TEMPO.CO, Surabaya-Ketua Gabungan Perserikatan Pabrik Rokok Indonesia (GAPPRI) Henry Najoan meminta pada pemerintah agar tidak menaikkan cukai rokok pada 2022.
Alasannya, hampir semua perusahaan rokok terpuruk akibat pandemi Covid-19. Dari segi produksi, kata Henry, barang yang dihasilkan anjlok drastis lantaran pemerintah mensyaratkan buruh pabrik yang boleh masuk kerja hanya 50 persen selama pemberlakuan PPKM.
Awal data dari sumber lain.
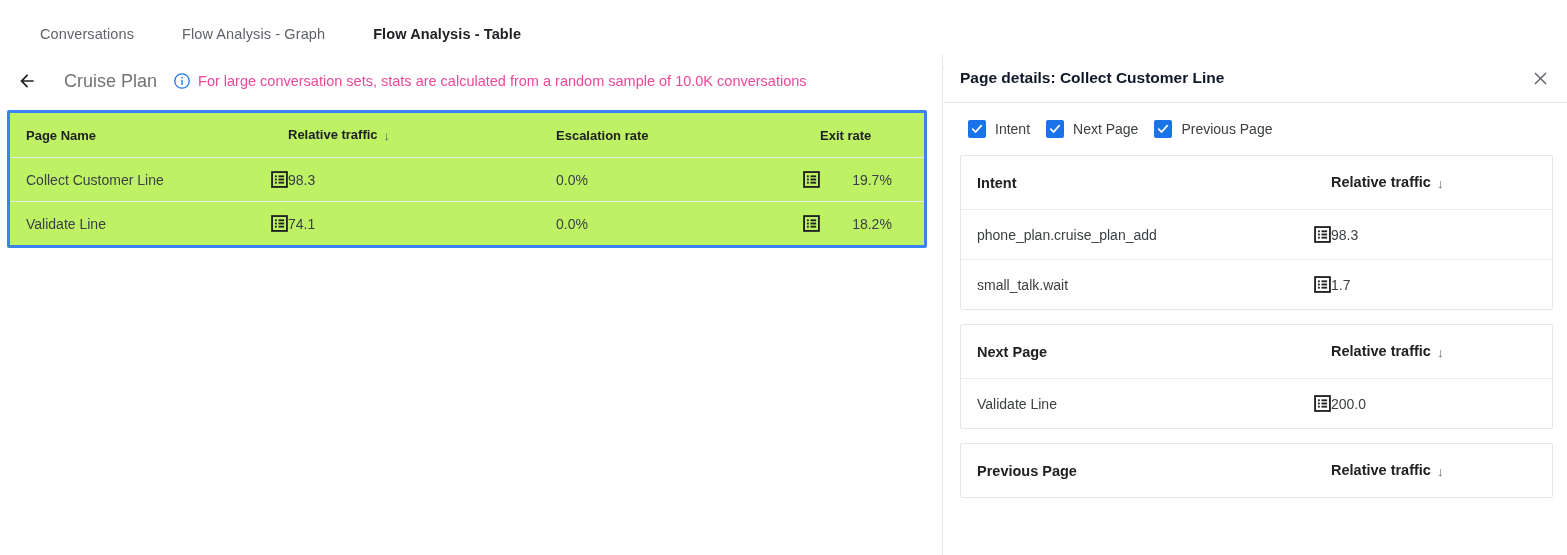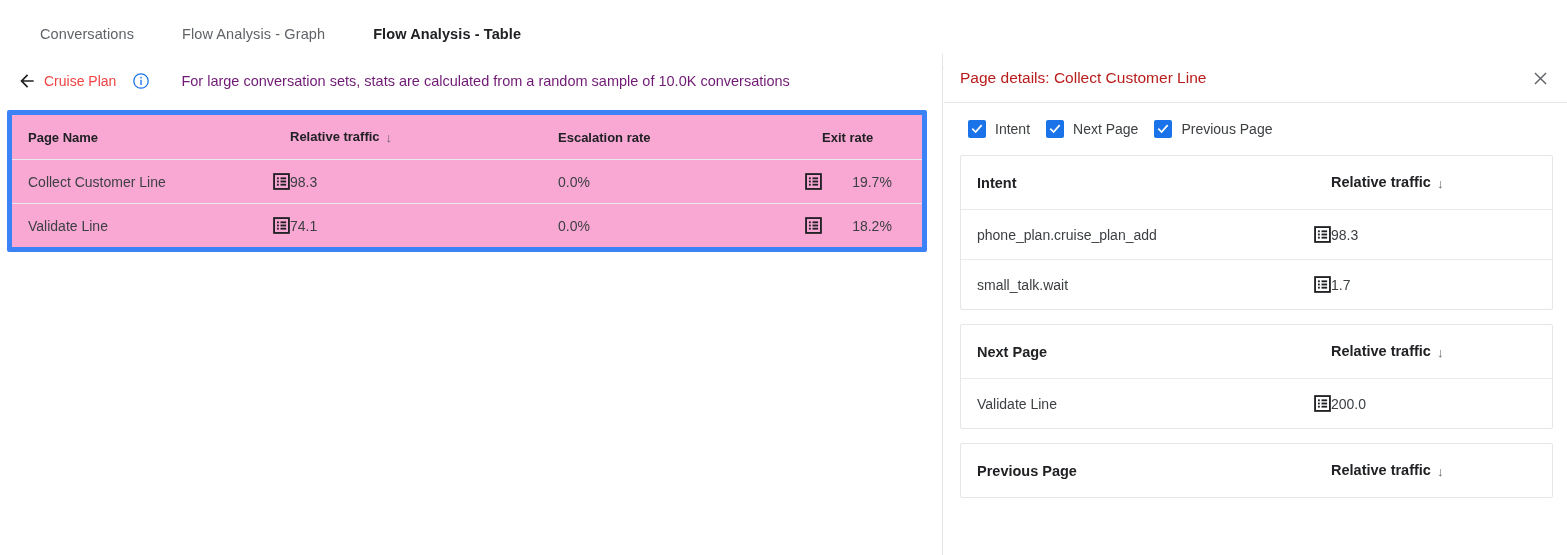--- a/index.html
+++ b/index.html
@@ -49,44 +49,43 @@
     padding: 0 0 0 14px;
   }
   .back-arrow {
     width: 26px; height: 26px;
     display: flex; align-items: center; justify-content: center;
     cursor: pointer;
     color: #202124;
     flex: 0 0 auto;
   }
   .crumb-title {
-    font-size: 14px;
-    color: #ef4444;
-    margin-left: 4px;
+    font-size: 18px;
+    color: #737373;
+    margin-left: 24px;
     white-space: nowrap;
   }
   .info-note {
     display: flex; align-items: center;
     margin-left: 16px;
-    color: #701a75;
+    color: #ec4899;
     font-size: 14.5px;
     white-space: nowrap;
-    gap: 24px;
   }
   .info-icon {
     width: 18px; height: 18px; flex: 0 0 auto;
     margin-right: 7px;
   }
 
   
   .table-card {
     margin: 2px 15px 0 7px;
-    border: 5px solid #3b82f6;
+    border: 3px solid #3b82f6;
     border-radius: 2px;
-    background: #f9a8d4;
+    background: #bef264;
   }
   table.grid { width: 100%; border-collapse: collapse; table-layout: fixed; }
   table.grid th {
     text-align: left;
     font-size: 13px;
     font-weight: 700;
     color: #202124;
     padding: 14px 0 14px 0;
     border-bottom: 1px solid #e8eaed;
     white-space: nowrap;
@@ -118,21 +117,21 @@
     background: #fff;
     overflow: hidden;
   }
   .panel-head {
     height: 49px;
     display: flex; align-items: center;
     padding: 0 14px 0 16px;
     border-bottom: 1px solid #e4e6e8;
   }
   .panel-title {
-    font-size: 15.5px; font-weight: 400; color: #b91c1c;
+    font-size: 15.5px; font-weight: 700; color: #0f172a;
     flex: 1 1 auto; white-space: nowrap; overflow: hidden; text-overflow: ellipsis;
   }
   .close-btn {
     width: 26px; height: 26px;
     display: flex; align-items: center; justify-content: center;
     cursor: pointer; color: #5f6368; flex: 0 0 auto;
   }
 
   .filter-row {
     display: flex; align-items: center;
Sedangkan dari sisi distribusi, kata dia, terganggu oleh jalan-jalan yang disekat. Tak jarang armada pengiriman dipaksa balik arah karena jalan yang akan dilalui ditutup petugas. “Industri rokok terguncang pandemi,” kata Henry dalam pre-seminar bertema Prospek dan Tantangan pada Masa Pandemi Covid-19 terhadap Produk Industri Hasil Tembakau di gedung Fakultas Ekonomi dan Bisnis Universitas Airlangga, Kamis, 9 September 2021.
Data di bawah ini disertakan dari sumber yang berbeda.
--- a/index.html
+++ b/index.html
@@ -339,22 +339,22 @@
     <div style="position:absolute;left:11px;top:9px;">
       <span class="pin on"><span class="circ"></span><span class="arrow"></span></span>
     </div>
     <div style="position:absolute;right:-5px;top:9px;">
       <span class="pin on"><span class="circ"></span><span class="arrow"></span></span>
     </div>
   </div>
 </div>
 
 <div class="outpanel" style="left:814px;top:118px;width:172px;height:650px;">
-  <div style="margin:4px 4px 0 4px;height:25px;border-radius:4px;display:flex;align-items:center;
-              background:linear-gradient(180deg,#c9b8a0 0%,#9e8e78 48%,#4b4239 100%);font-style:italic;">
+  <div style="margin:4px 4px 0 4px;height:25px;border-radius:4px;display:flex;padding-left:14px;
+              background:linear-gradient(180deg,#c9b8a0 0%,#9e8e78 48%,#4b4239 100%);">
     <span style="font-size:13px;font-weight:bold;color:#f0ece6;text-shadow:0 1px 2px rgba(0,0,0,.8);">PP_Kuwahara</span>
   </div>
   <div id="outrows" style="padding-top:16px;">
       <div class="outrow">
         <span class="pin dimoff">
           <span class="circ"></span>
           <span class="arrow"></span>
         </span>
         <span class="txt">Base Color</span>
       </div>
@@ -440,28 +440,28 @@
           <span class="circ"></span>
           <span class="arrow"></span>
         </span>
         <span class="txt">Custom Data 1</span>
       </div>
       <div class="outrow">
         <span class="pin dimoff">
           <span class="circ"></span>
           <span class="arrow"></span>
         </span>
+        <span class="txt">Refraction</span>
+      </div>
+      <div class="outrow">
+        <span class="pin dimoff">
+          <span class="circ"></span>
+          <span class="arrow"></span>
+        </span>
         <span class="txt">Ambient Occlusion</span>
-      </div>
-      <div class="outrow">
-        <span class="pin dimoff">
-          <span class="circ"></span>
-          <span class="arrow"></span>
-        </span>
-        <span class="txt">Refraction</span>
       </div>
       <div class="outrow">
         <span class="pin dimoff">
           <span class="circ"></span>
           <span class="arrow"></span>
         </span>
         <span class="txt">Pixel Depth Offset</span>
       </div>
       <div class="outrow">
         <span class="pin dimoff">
Henry berujar selama sembilan tahun terakhir atau sejak 2011, industri rokok sudah ngos-ngosan karena dibebani harus membayar cukai di atas angka keekonomian. Dampaknya, produksi rokok pun menurun signifikan. Selain itu, banyak pabrik gulung tikar.
Ia memaparkan data bahwa pada 2011 ada sekitar 1.500 industri rokok yang masih beroperasi. Namun pada 2015 jumlahnya menurun tinggal 500 industri. “Itu pun hanya 150 yang aktif mengambil cukai, lainnya tutup,” ujar Henry.
Pada tahun politik 2019, kata Henry, industri rokok sempat bernapas lega karena pemerintah tidak menaikkan cukai. Namun ternyata itu hanya untuk mengambil hati pelaku industri rokok saja. Sebab setelah tahun politik berakhir, pada 2020 cukai dinaikkan dobel 23 persen ditambah kenaikan 35 persen harga rokok. Pada 2021 cukai dinaikkan lagi sebesar 12,5 persen.